Depuis des mois maintenant, les nombreuses et massives manifestations qui se déroulent dans notre pays en opposition à la réforme des retraites ont mis en lumière un autre débat déjà évoqué plusieurs fois cet après-midi : celui de la doctrine d'emploi des forces de l'ordre et des violences – exercées de part et d'autre, il est vrai – qui accompagnent ces mobilisations populaires. Bien entendu, et le groupe Socialistes et apparentés l'a maintes fois répété, nous condamnons sans aucune nuance toutes les violences, d'où qu'elles viennent.
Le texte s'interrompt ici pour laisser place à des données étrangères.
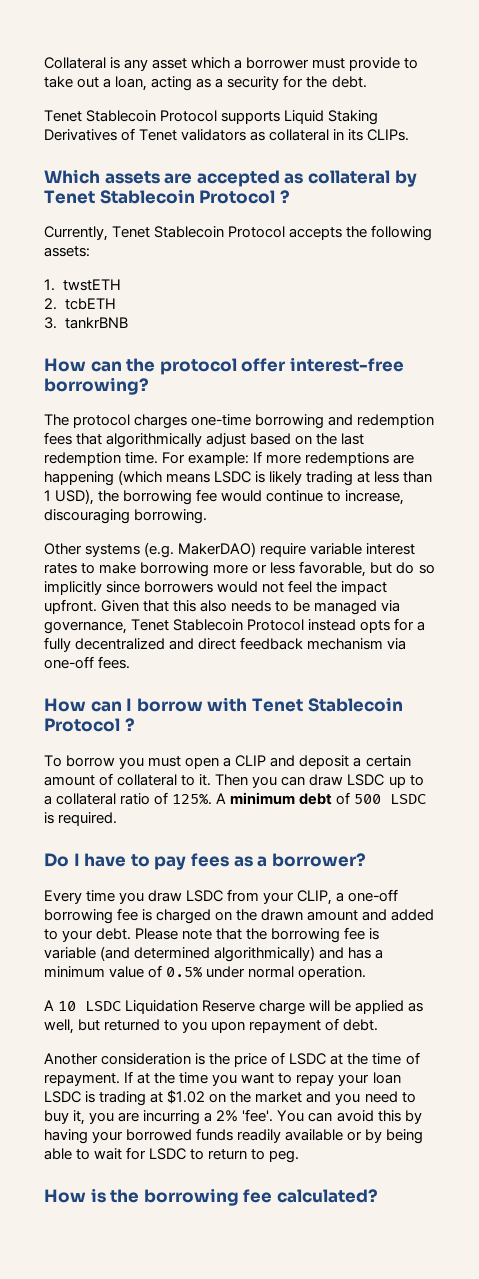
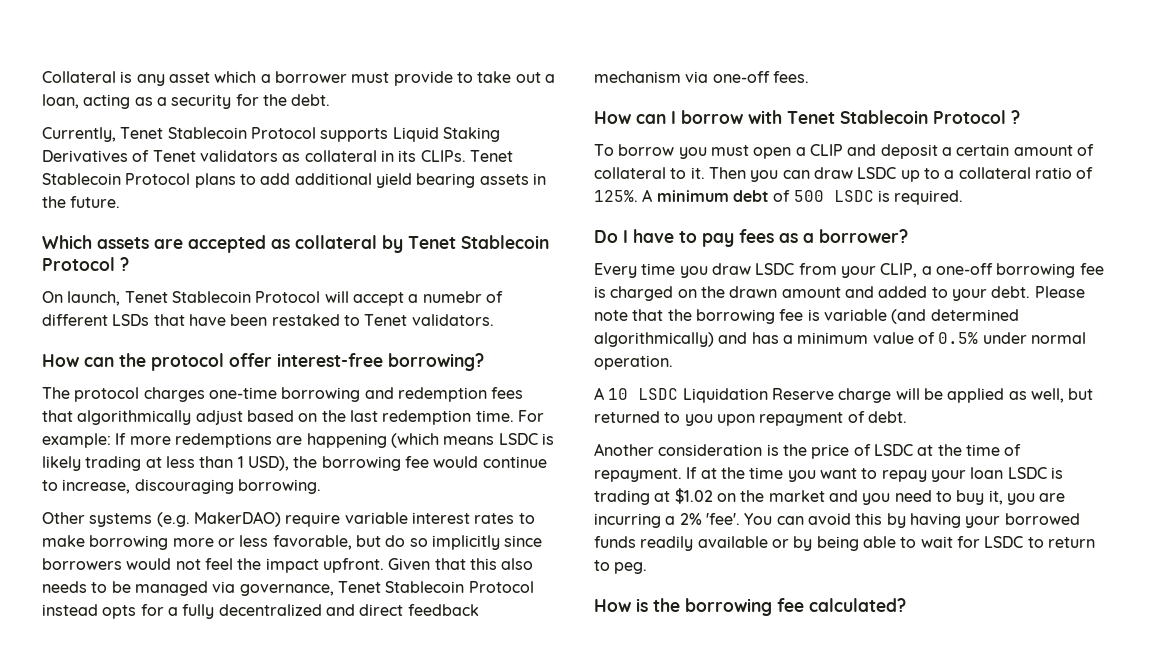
- Tenet Stablecoin Protocol supports Liquid Staking Derivatives of Tenet validators as collateral in its CLIPs.
+ Currently, Tenet Stablecoin Protocol supports Liquid Staking Derivatives of Tenet validators as collateral in its CLIPs. Tenet Stablecoin Protocol plans to add additional yield bearing assets in the future.
- Currently, Tenet Stablecoin Protocol accepts the following assets:
- 1. twstETH
- 2. tcbETH
- 3. tankrBNB
+ On launch, Tenet Stablecoin Protocol will accept a numebr of different LSDs that have been restaked to Tenet validators.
Il est absolument indiscutable que des fauteurs de troubles, particulièrement bien organisés, se sont attaqués ces dernières semaines à la police nationale, considérée par eux comme une cible privilégiée. C'est bien entendu à la fois scandaleux et inacceptable. Hier encore, plusieurs centaines de policiers en ont été les victimes, vous l'avez rappelé il y a quelques minutes.
Mais il est tout aussi indiscutable que certains membres de la police nationale ont adopté un comportement que je considère comme indigne de leur fonction et indigne des valeurs qu'ils sont censés incarner au sein de notre république. Les médias ont largement relayé des images de manifestants pacifiques, qu'ils soient syndicalistes, salariés, retraités ou étudiants, parfois même des familles, aveuglément molestés dans le cadre d'une stratégie de maintien de l'ordre qui nous apparaît aujourd'hui comme à la fois nébuleuse et incertaine.
À travers ces dérives, certes exceptionnelles, c'est la liberté de manifester qui est mise en cause et, ce faisant, toutes les valeurs sur lesquelles s'appuie notre pacte républicain. Nous aimerions savoir si ces policiers agissent au coup par coup, spontanément et de manière autonome, ou s'ils obéissent à des instructions précises qui participeraient ainsi à l'escalade de la violence. Dans l'un ou l'autre cas, vous conviendrez que cela pose problème.